SUMMARY OF THE FIGURES
[0066] For better understanding of the present application,
reference will now be made by way of example to the accompanying
drawings in which:
[0067] FIG. 1 shows a schematic view of an apparatus suitable for
implementing embodiments;
[0068] FIG. 2 shows schematically apparatus suitable for
implementing embodiments in further detail;
[0069] FIG. 3 shows the operation of the apparatus shown in FIG. 2
according to some embodiments;
[0070] FIG. 4 shows the spatial audio capture apparatus according
to some embodiments;
[0071] FIG. 5 shows a flow diagram of the operation of the spatial
audio capture apparatus according to some embodiments;
[0072] FIG. 6 shows a flow diagram of the operation of the
directional analysis of the captured audio signals;
[0073] FIG. 7 shows a flow diagram of the operation of the mid/side
signal generator according to some embodiments;
[0074] FIG. 8 shows an example microphone-arrangement according to
some embodiments;
[0075] FIG. 9 shows an example capture apparatus and signal source
configuration according to some embodiments;
[0076] FIG. 10 shows an example virtual motion of capture apparatus
operation according to some embodiments;
[0077] FIG. 11 shows the spatial motion audio processor in further
detail;
[0078] FIG. 12 shows a flow diagram of the operation of the virtual
position determiner and virtual motion audio processor shown in
FIG. 11 according to some embodiments;
[0079] FIGS. 13a to 13c show example spatial filtering profiles
according to some embodiments;
[0080] FIG. 14 shows a flow diagram of the operation of the
directional processor according to some embodiments;
[0081] FIG. 15 shows an example of apparatus suitable for
implementing embodiments with a touch screen display; and
[0082] FIG. 16 shows a user interface.
EMBODIMENTS OF THE APPLICATION
[0083] The following describes in further detail suitable apparatus
and possible mechanisms for the provision of effective spatial
audio processing.
[0084] The concept of the application is related to determining
suitable audio signal representations from captured audio signals
and then processing the representations of the audio signals
according to virtual or desired motion of the listener/capture
device to a virtual or desired location to enable suitable spatial
audio synthesis to be generated.
[0085] In this regard reference is first made to FIG. 1 which shows
a schematic block diagram of an exemplary apparatus or electronic
device 10, which may be used to capture or monitor the audio
signals, to determine audio source directions/motion and determine
whether the audio source motion matches known or determined
gestures for user interface purposes.
[0086] The apparatus 10 can for example be a mobile terminal or
user equipment of a wireless communication system. In some
embodiments the apparatus can be an audio player or audio recorder,
such as an MP3 player, a media recorder/player (also known as an
MP4 player), or any suitable portable device requiring user
interface inputs.
[0087] In some embodiments the apparatus can be part of a personal
computer system an electronic document reader, a tablet computer,
or a laptop.
[0088] The apparatus 10 can in some embodiments comprise an audio
subsystem. The audio subsystem for example can include in some
embodiments a microphone or array of microphones 11 for audio
signal capture. In some embodiments the microphone (or at least one
of the array of microphones) can be a solid state microphone, in
other words capable of capturing acoustic signals and outputting a
suitable digital format audio signal. In some other embodiments the
microphone or array of microphones 11 can comprise any suitable
microphone or audio capture means, for example a condenser
microphone, capacitor microphone, electrostatic microphone,
Electret condenser microphone, dynamic microphone, ribbon
microphone, carbon microphone, piezoelectric microphone, or
microelectrical-mechanical system (MEMS) microphone. The microphone
11 or array of microphones can in some embodiments output the
generated audio signal to an analogue-to-digital converter (ADC)
14.
[0089] In some embodiments the apparatus and audio subsystem
includes an analogue-to-digital converter (ADC) 14 configured to
receive the analogue captured audio signal from the microphones and
output the audio captured signal in a suitable digital form. The
analogue-to-digital converter 14 can be any suitable
analogue-to-digital conversion or processing means.
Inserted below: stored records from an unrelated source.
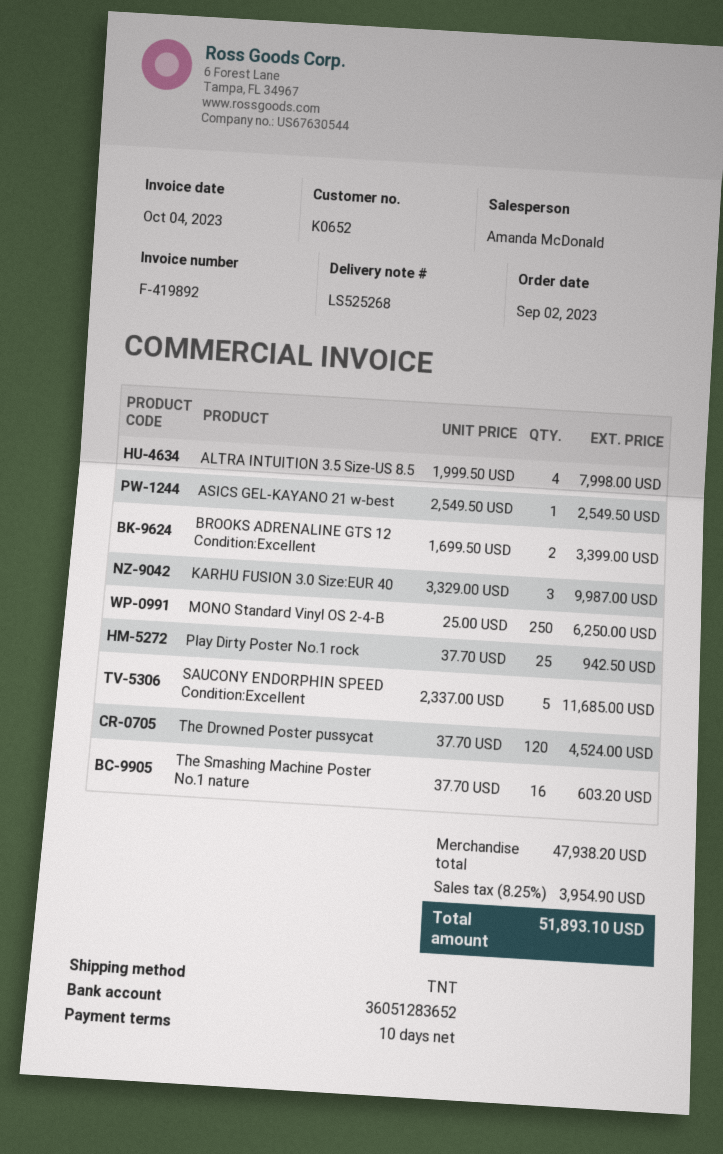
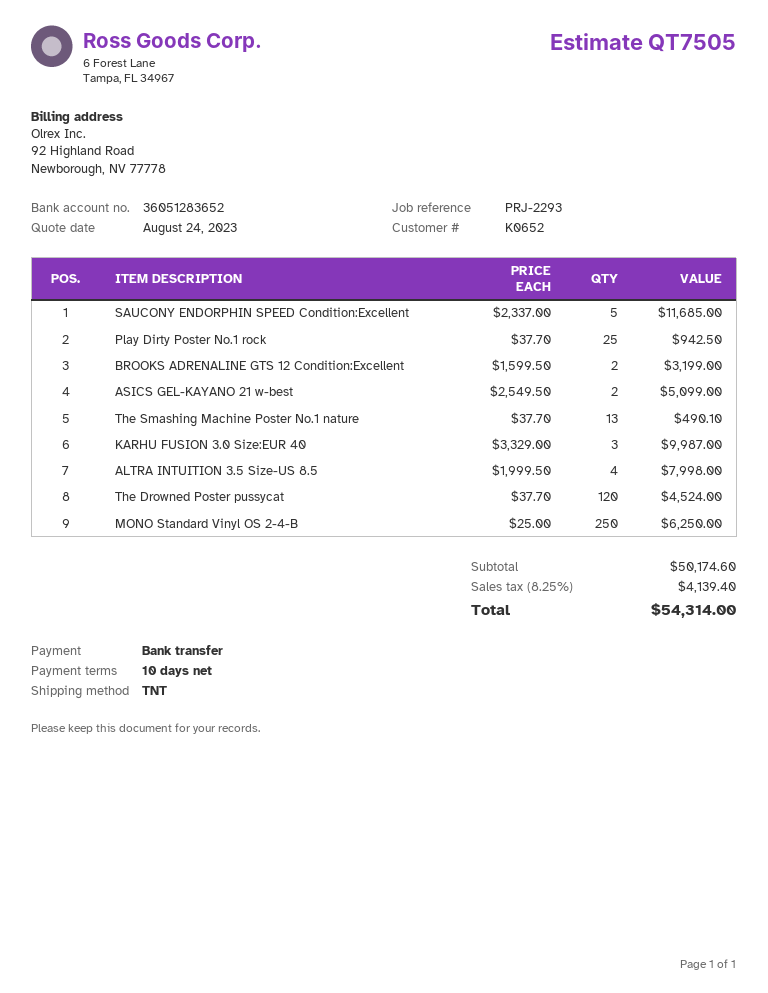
ASICS GEL-KAYANO 21 w-best: 1 x 2549.50 = 2549.50 -> 2 x 2549.50 = 5099.00
BROOKS ADRENALINE GTS 12 Condition:Excellent: 2 x 1699.50 = 3399.00 -> 2 x 1599.50 = 3199.00
The Smashing Machine Poster No.1 nature: 16 x 37.70 = 603.20 -> 13 x 37.70 = 490.10
subtotal: 47938.20 -> 50174.60
tax: 8.25% = 3954.90 -> 8.25% = 4139.40
total: 51893.10 -> 54314.00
[0090] In some embodiments the apparatus 10 and audio subsystem
further includes a digital-to-analogue converter 32 for converting
digital audio signals from a processor 21 to a suitable analogue
format. The digital-to-analogue converter (DAC) or signal
processing means 32 can in some embodiments be any suitable DAC
technology.
[0091] Furthermore the audio subsystem can include in some
embodiments a speaker 33. The speaker 33 can in some embodiments
receive the output from the digital-to-analogue converter 32 and
present the analogue audio signal to the user. In some embodiments
the speaker 33 can be representative of a headset, for example a
set of headphones, or cordless headphones.
[0092] Although the apparatus 10 is shown having both audio capture
and audio presentation components, it would be understood that in
some embodiments the apparatus 10 can comprise the audio capture
only such that in some embodiments of the apparatus the microphone
(for audio capture) and the analogue-to-digital converter are
present.
[0093] In some embodiments the apparatus 10 comprises a processor
21. The processor 21 is coupled to the audio subsystem and
specifically in some examples the analogue-to-digital converter 14
for receiving digital signals representing audio signals from the
microphone 11, and the digital-to-analogue converter (DAC) 12
configured to output processed digital audio signals.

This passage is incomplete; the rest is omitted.